Not only do Democrats get at least 3 additional seats wiped out, but this casts doubt over the entire strategy the party was using to push back against the GOP redistricting assault — special referenda in blue states to override nonpartisan redistricting commissions.
No other Democratic state has moved to redistrict, and in just the last two weeks, two Republican states have — Tennessee and Florida, with more on the way. Without nonpartisan redistricting commissions on the books, Republicans in those states have been able to move swiftly and clinically to zero out Democratic seats.
This leaves Democrats with few good options: go back to the voters in these states to completely repeal nonpartisan redistricting or push forward with extreme gerrymanders that zero out Republican districts in California and Illinois. They won’t have the opportunity to do this before the midterms, and the next chance they get will be in a much less Democratic-leaning year.
Regardless, none of this changes the basic trajectory of the election cycle, where Democrats are still favored to win the House — although Republican redistricting moves from here on out can make it closer.
Pre-Virginia ruling, VoteHub released their 2026 forecast — which includes precinct-level estimates (!) — showing Democrats with an 85% chance to win the House. That obviously changes with the latest rounds of redistricting, but my quick breakdown of this has Democrats gaining 15 seats above the net 2 they were forecast to gain from redistricting. There’s no world in which Republicans could gain a further 15 seats from redistricting alone.
Zachary Donnini did a breakdown that shows Republicans’ odds increasing from 15% to 28% under their best redistricting scenario, now very much in play. I do think the underlying model is a bit bullish for Democrats, for instance, negating most of the Republican seat gains in Florida. But Democrats are still favored for 2026 — even if the current map will cause them huge headaches in any kind of neutral political environment.
📉 The decline of everything good, part 94,202
Neighborhood engagement is on the decline with younng Americans who talk to their neighbors at least a few times a week falling from 51% in 2012 to 25% in 2025. Most Americans, particularly young adults, think good neighbors mind their own business.
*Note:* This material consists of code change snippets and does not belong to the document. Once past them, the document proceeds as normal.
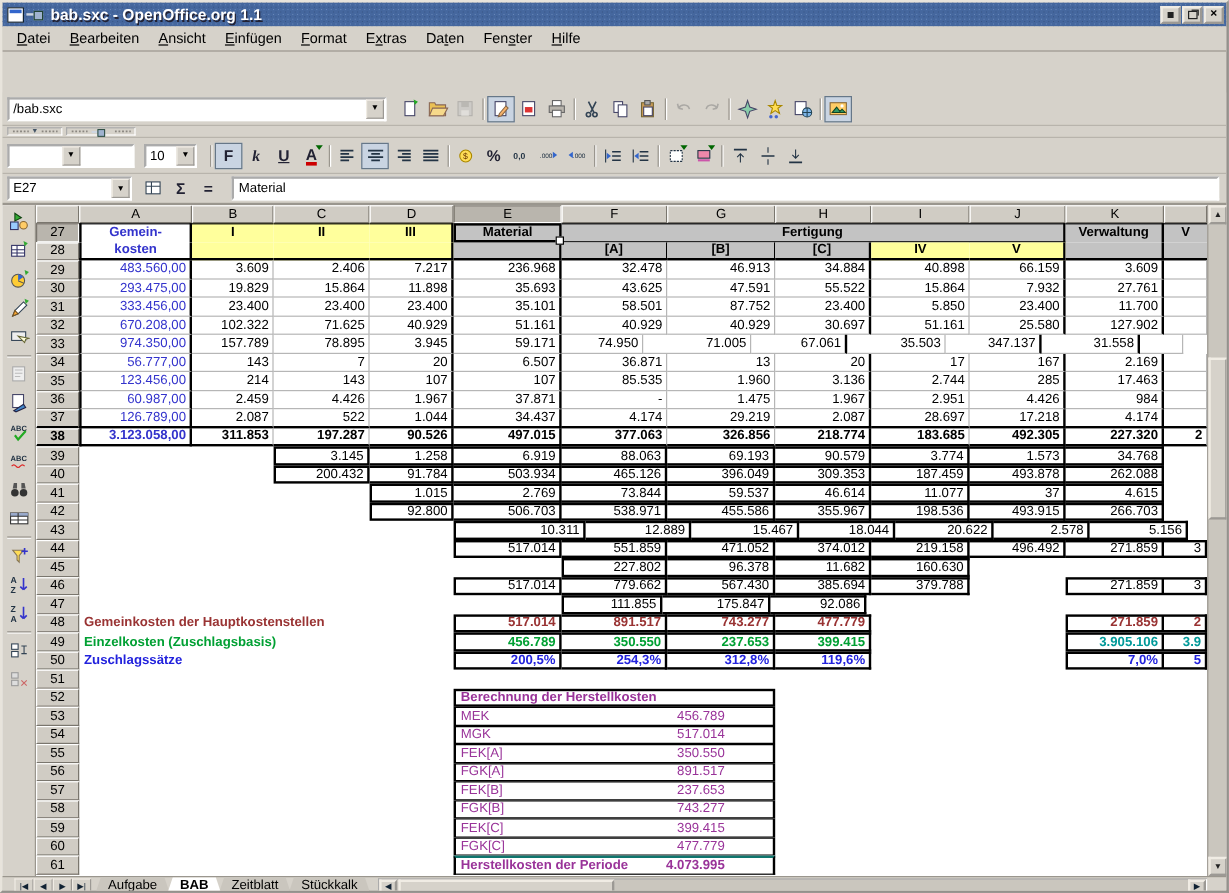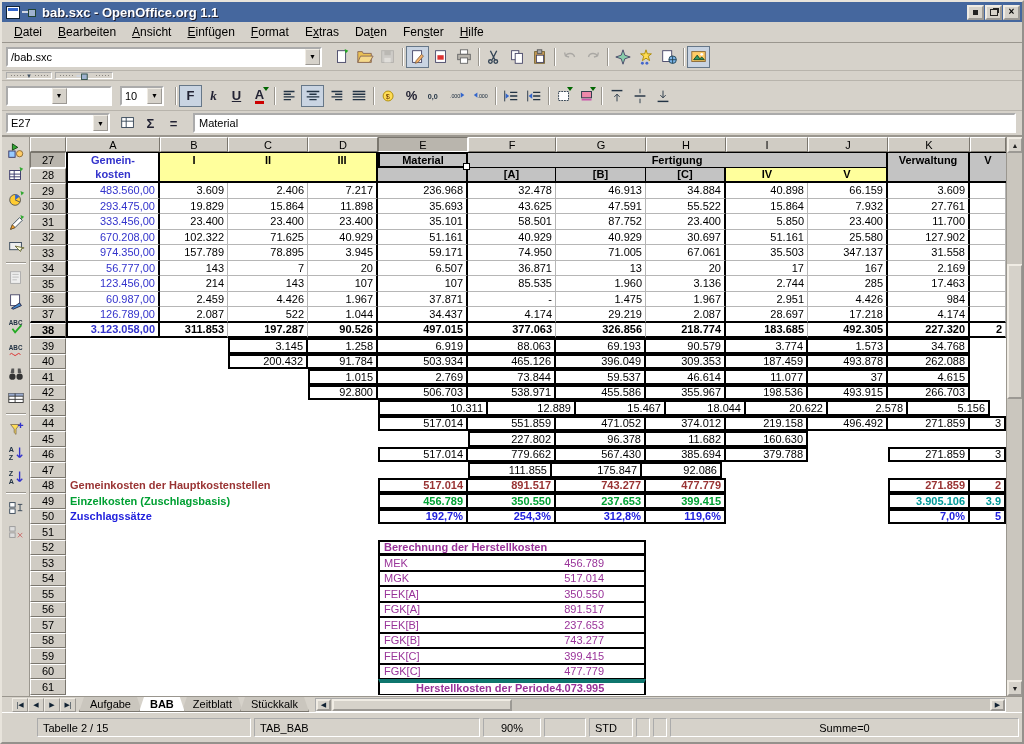--- a/index.html
+++ b/index.html
@@ -14,21 +14,21 @@
   .pin::after{content:"";position:absolute;right:0;top:1px;width:6px;height:6px;background:#9fb2cf;border:1px solid #243;}
   .titletext{color:#fff;font-weight:bold;font-size:13px;white-space:nowrap;text-shadow:1px 1px 0 #223;padding-left:2px;}
   .tspace{flex:1;}
   .wbtn{width:17px;height:15px;background:#d6d2ca;border:2px outset #f0ece4;margin-left:1px;display:flex;align-items:center;justify-content:center;flex:none;font-size:10px;font-weight:bold;color:#000;line-height:1;}
   .wbtn .sq{width:5px;height:5px;background:#222;}
   .wbtn .rs{width:8px;height:7px;border:1px solid #222;background:#d6d2ca;box-shadow:2px -2px 0 -1px #222;}
   
   .menubar{height:21px;background:#d6d2ca;border-bottom:1px solid #9a968e;display:flex;align-items:center;padding-left:4px;flex:none;}
   .menuitem{font-size:12px;padding:2px 8px;color:#000;white-space:nowrap;}
   
-  .funcbar{height:28px;display:flex;align-items:center;padding:2px 4px;flex:none;background:#d6d2ca;border-bottom:1px solid #b8b4ac;}
+  .funcbar{height:28px;display:flex;align-items:center;padding:2px 4px;flex:none;background:#d6d2ca;border-bottom:1px solid #b8b4ac;margin-top:34px;}
   .combo{height:20px;background:#fff;border:2px inset #fff;display:flex;align-items:center;font-size:11px;position:relative;}
   .combo .cval{flex:1;padding-left:3px;overflow:hidden;white-space:nowrap;}
   .combo .cbtn{width:15px;height:100%;background:#d6d2ca;border:1px outset #f0ece4;font-size:7px;display:flex;align-items:center;justify-content:center;flex:none;}
   .iconrow{display:flex;align-items:center;height:24px;margin-left:8px;}
   .tbtn{width:23px;height:22px;display:flex;align-items:center;justify-content:center;border:1px solid transparent;flex:none;}
   .tbtn.on{border:1px solid #678;background:#c9d4e2;}
   .tbtn.dis{opacity:.45;filter:grayscale(1);}
   .tsep{width:1px;height:18px;background:#9a968e;margin:0 3px;flex:none;box-shadow:1px 0 0 #fff;}
   .g{font-size:13px;font-weight:bold;color:#223;line-height:1;}
   .g.it{font-style:italic;font-family:"Liberation Serif",serif;}
@@ -68,21 +68,21 @@
   .teal{color:#009999;}
   .blu{color:#2222dd;}
   .bold{font-weight:bold;}
   .bx{border:2px solid #000;}
   .bx.nl{border-left:none;}
   .lab{justify-content:flex-start;padding-left:4px;font-weight:bold;}
   .blkhead{border:2px solid #000;font-weight:bold;color:#993399;justify-content:flex-start;padding-left:4px;}
   .blkrow{border:1px solid #000;border-left:2px solid #000;border-right:2px solid #000;color:#993399;justify-content:space-between;padding:0;}
   .blkrow .blab{padding-left:4px;}
   .blkrow .bval{padding-right:40px;}
-  .blkfoot{border-top:4px solid #0f766e;font-weight:bold;padding-left:32px;}
+  .blkfoot{border-top:2px solid #0f766e;font-weight:bold;}
   
   .hc{font-weight:bold;justify-content:center;padding:0;}
   .bgY{background:#ffff9c;}
   .bgG{background:#c3c3c3;}
   .bgW{background:#ffffff;}
   .r27 .hc{border-top:1px solid #000;}
   .r28 .hc{border-bottom:2px solid #000;}
   .bb1{border-bottom:1px solid #000 !important;}
   .br1{border-right:1px solid #000;}
   .sel{border:2px solid #000 !important;overflow:visible;z-index:3;}
@@ -604,21 +604,21 @@
           <div class="cell num gl v2" style="width: 82px;">127.902</div>
           <div class="cell gl" style="width: 36px;"></div>
         </div>
         <div class="grow data">
           <div class="cell hdrbtn" style="width: 36px;">33</div>
           <div class="cell blue gl v2 vA" style="width: 94px;">974.350,00</div>
           <div class="cell num gl" style="width: 68px;">157.789</div>
           <div class="cell num gl" style="width: 80px;">78.895</div>
           <div class="cell num gl v2" style="width: 70px;">3.945</div>
           <div class="cell num gl v2" style="width: 90px;">59.171</div>
-          <div class="cell num gl" style="width: 88px; text-align: center;">74.950</div>
+          <div class="cell num gl" style="width: 68px; text-align: center;">74.950</div>
           <div class="cell num gl" style="width: 90px;">71.005</div>
           <div class="cell num gl v2" style="width: 80px;">67.061</div>
           <div class="cell num gl" style="width: 82px;">35.503</div>
           <div class="cell num gl v2" style="width: 80px;">347.137</div>
           <div class="cell num gl v2" style="width: 82px;">31.558</div>
           <div class="cell gl" style="width: 36px;"></div>
         </div>
         <div class="grow data">
           <div class="cell hdrbtn" style="width: 36px;">34</div>
           <div class="cell blue gl v2 vA" style="width: 94px;">56.777,00</div>
@@ -849,21 +849,21 @@
           <div class="cell bx green bold nl" style="width: 90px;">237.653</div>
           <div class="cell bx green bold nl" style="width: 80px;">399.415</div>
           <div class="cell" style="width: 82px;"></div>
           <div class="cell" style="width: 80px;"></div>
           <div class="cell bx teal bold" style="width: 82px;">3.905.106</div>
           <div class="cell bx teal bold nl" style="width: 36px;">3.9</div>
         </div>
         <div class="grow ">
           <div class="cell hdrbtn" style="width: 36px;">50</div>
           <div class="cell lab blu" style="width: 312px;">Zuschlagssätze</div>
-          <div class="cell bx blu bold" style="width: 90px;">192,7%</div>
+          <div class="cell bx blu bold" style="width: 90px;">200,5%</div>
           <div class="cell bx blu bold nl" style="width: 88px;">254,3%</div>
           <div class="cell bx blu bold nl" style="width: 90px;">312,8%</div>
           <div class="cell bx blu bold nl" style="width: 80px;">119,6%</div>
           <div class="cell" style="width: 82px;"></div>
           <div class="cell" style="width: 80px;"></div>
           <div class="cell bx blu bold" style="width: 82px;">7,0%</div>
           <div class="cell bx blu bold nl" style="width: 36px;">5</div>
         </div>
         <div class="grow ">
           <div class="cell hdrbtn" style="width: 36px;">51</div>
Neighborhood engagement rises with age, education, and regular worship — but it’s down among older generations too.
U.S. March births have fallen by 1.75% since 2025. Further tempering the expected demographic transition, when nonwhites become a majority of the U.S. population, the declines have been greatest among the Black and Hispanic populations. Some have chalked this up to deportation policies in Trump’s second term.
🏠 When are you better off buying a house?
Redfin provides their data on the housing market across the U.S. free of hassle and charge via their Data Center, leading to insights like these: July - September is the best time to buy a home, with the most new listings and the most concessions from sellers.